EXERCISE DESCRIPTION: Filter this material down to the lines that contain the string "Liberation", and return those lines.

SOURCE MATERIAL:
"""
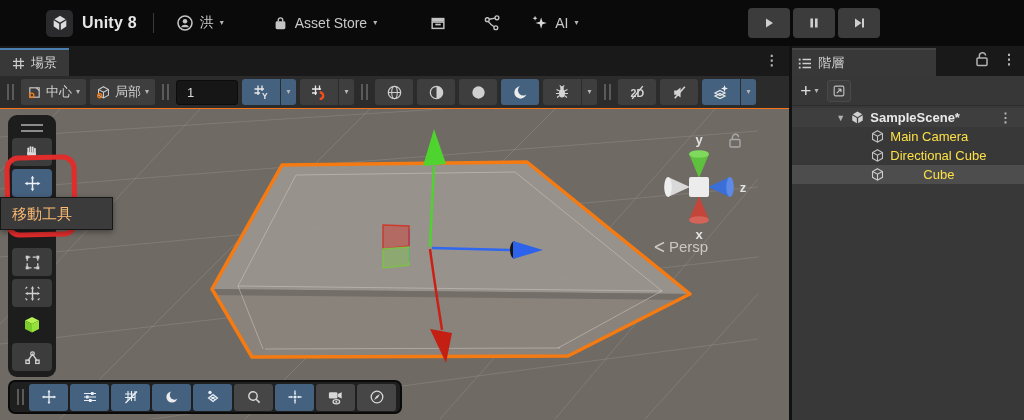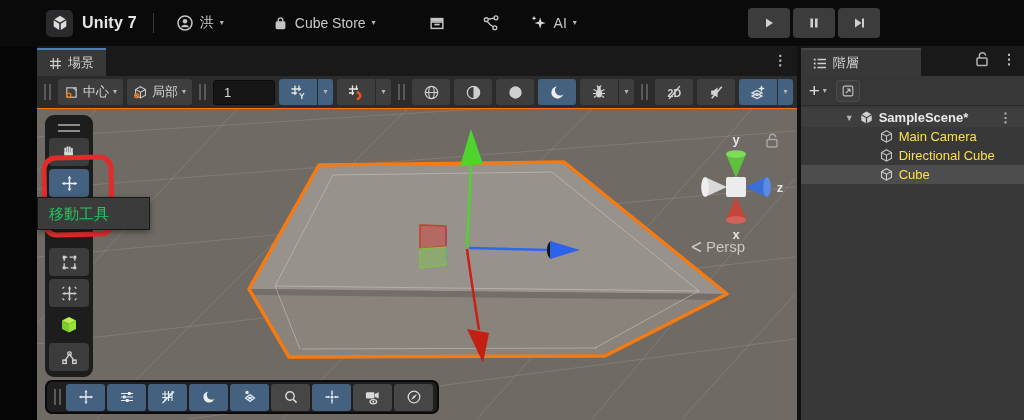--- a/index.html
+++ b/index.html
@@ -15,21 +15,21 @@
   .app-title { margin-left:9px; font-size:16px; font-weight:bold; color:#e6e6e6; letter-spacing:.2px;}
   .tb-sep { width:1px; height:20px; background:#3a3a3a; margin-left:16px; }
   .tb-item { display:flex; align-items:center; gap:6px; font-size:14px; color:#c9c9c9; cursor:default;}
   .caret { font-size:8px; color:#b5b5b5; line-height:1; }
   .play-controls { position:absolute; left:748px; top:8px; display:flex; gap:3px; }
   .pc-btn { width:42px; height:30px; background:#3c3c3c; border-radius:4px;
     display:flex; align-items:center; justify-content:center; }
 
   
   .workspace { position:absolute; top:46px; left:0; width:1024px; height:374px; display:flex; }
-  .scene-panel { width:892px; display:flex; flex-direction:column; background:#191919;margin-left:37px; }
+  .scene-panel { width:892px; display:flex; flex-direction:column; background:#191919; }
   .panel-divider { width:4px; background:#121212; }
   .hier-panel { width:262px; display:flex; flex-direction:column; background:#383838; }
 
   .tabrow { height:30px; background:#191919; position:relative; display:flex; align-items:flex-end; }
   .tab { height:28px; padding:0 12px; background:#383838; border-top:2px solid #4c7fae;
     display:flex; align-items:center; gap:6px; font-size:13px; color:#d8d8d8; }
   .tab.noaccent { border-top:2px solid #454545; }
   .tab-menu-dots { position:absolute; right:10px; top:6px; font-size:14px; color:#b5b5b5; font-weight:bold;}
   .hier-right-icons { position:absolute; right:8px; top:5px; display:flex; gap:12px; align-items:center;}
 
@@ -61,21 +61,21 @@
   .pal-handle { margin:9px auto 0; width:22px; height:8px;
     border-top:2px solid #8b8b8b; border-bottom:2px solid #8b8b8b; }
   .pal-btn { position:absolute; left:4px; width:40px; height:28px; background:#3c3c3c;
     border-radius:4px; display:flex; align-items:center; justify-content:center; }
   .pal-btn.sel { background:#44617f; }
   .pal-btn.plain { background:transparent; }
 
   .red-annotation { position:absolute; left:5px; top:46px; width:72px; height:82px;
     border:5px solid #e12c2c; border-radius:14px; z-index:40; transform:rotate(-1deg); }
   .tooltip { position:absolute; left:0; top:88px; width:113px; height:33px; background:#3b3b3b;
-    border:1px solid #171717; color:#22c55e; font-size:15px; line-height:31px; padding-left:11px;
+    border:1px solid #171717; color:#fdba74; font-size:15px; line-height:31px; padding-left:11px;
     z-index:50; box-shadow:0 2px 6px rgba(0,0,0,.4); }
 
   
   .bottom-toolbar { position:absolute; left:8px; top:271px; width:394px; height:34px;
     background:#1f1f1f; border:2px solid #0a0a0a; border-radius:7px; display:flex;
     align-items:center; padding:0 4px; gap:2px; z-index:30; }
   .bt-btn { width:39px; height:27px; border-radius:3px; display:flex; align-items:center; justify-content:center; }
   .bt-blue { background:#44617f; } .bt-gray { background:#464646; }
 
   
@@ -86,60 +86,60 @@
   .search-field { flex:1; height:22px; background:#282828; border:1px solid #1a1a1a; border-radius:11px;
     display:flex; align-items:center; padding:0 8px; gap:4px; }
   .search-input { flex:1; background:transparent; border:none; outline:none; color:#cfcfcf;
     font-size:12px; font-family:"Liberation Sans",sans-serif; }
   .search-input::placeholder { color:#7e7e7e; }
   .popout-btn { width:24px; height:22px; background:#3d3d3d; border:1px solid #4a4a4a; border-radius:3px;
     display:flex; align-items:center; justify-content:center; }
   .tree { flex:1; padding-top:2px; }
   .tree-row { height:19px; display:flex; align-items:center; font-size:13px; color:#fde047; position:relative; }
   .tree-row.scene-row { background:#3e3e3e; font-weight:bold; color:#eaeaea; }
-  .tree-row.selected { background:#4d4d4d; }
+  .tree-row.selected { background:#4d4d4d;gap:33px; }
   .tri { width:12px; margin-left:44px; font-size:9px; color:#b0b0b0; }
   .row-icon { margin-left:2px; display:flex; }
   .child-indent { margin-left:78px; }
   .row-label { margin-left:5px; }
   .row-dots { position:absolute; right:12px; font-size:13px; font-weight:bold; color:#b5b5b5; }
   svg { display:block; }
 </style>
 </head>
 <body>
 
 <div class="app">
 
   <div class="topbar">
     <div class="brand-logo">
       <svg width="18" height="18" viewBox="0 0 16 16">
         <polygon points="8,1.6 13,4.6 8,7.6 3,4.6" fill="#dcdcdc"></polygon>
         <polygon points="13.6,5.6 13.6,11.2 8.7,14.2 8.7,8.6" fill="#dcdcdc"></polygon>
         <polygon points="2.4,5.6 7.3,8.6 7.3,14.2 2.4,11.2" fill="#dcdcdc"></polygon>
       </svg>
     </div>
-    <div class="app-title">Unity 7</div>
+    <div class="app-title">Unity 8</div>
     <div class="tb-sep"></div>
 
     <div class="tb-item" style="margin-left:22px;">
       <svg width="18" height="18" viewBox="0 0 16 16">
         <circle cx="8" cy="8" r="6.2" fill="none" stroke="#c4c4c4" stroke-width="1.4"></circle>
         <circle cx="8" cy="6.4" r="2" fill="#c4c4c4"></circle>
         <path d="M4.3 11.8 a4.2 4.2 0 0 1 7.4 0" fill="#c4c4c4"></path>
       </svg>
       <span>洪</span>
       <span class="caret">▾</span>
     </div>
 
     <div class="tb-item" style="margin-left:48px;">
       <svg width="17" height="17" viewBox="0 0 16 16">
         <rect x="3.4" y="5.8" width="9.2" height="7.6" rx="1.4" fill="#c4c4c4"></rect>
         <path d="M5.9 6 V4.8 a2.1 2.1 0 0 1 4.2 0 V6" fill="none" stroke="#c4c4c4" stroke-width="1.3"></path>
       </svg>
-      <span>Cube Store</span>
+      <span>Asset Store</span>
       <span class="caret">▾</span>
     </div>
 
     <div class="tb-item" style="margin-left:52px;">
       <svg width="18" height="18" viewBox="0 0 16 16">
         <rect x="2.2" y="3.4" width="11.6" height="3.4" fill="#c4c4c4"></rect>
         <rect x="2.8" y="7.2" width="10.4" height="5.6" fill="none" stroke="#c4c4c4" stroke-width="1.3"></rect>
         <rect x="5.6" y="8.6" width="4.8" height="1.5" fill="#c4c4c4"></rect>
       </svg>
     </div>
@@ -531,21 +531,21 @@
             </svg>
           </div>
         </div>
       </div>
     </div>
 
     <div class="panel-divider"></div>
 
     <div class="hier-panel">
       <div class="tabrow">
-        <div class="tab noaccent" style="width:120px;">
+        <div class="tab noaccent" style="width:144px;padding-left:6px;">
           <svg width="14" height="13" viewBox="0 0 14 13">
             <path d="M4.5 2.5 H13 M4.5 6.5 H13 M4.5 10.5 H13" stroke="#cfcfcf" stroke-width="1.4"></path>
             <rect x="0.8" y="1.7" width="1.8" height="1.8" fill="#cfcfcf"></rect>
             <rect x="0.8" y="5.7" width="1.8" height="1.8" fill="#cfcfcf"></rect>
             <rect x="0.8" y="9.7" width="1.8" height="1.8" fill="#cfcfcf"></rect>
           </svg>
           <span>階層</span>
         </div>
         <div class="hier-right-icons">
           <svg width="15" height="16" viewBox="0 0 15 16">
"""
"""
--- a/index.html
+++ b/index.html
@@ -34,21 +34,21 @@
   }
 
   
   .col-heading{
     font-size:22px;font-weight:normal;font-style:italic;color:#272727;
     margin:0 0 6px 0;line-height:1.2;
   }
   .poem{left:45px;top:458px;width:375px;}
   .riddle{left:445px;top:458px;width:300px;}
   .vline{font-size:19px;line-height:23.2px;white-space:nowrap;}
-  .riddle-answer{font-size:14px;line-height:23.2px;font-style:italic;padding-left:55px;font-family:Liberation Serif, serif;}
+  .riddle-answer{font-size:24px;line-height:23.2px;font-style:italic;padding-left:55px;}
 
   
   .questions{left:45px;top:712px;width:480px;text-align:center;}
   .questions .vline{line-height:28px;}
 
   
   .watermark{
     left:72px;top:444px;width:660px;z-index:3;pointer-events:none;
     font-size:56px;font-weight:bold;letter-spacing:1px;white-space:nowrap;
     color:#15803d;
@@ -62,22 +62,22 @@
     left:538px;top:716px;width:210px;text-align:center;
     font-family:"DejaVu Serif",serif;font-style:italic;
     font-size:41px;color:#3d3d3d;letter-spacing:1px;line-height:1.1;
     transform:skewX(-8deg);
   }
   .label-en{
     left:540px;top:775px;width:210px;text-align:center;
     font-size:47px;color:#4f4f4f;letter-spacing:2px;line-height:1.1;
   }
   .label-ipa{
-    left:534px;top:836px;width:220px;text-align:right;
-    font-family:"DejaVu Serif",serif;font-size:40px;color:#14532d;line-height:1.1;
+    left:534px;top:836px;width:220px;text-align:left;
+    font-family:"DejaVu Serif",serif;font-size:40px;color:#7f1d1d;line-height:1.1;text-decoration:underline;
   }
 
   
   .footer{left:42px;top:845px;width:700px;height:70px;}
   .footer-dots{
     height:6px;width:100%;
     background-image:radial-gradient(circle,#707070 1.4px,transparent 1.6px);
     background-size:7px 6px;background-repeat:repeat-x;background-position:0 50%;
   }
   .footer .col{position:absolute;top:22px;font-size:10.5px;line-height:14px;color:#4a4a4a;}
"""
RESULT OF THIS EXERCISE:
     font-size:12px; font-family:"Liberation Sans",sans-serif; }
-  .riddle-answer{font-size:14px;line-height:23.2px;font-style:italic;padding-left:55px;font-family:Liberation Serif, serif;}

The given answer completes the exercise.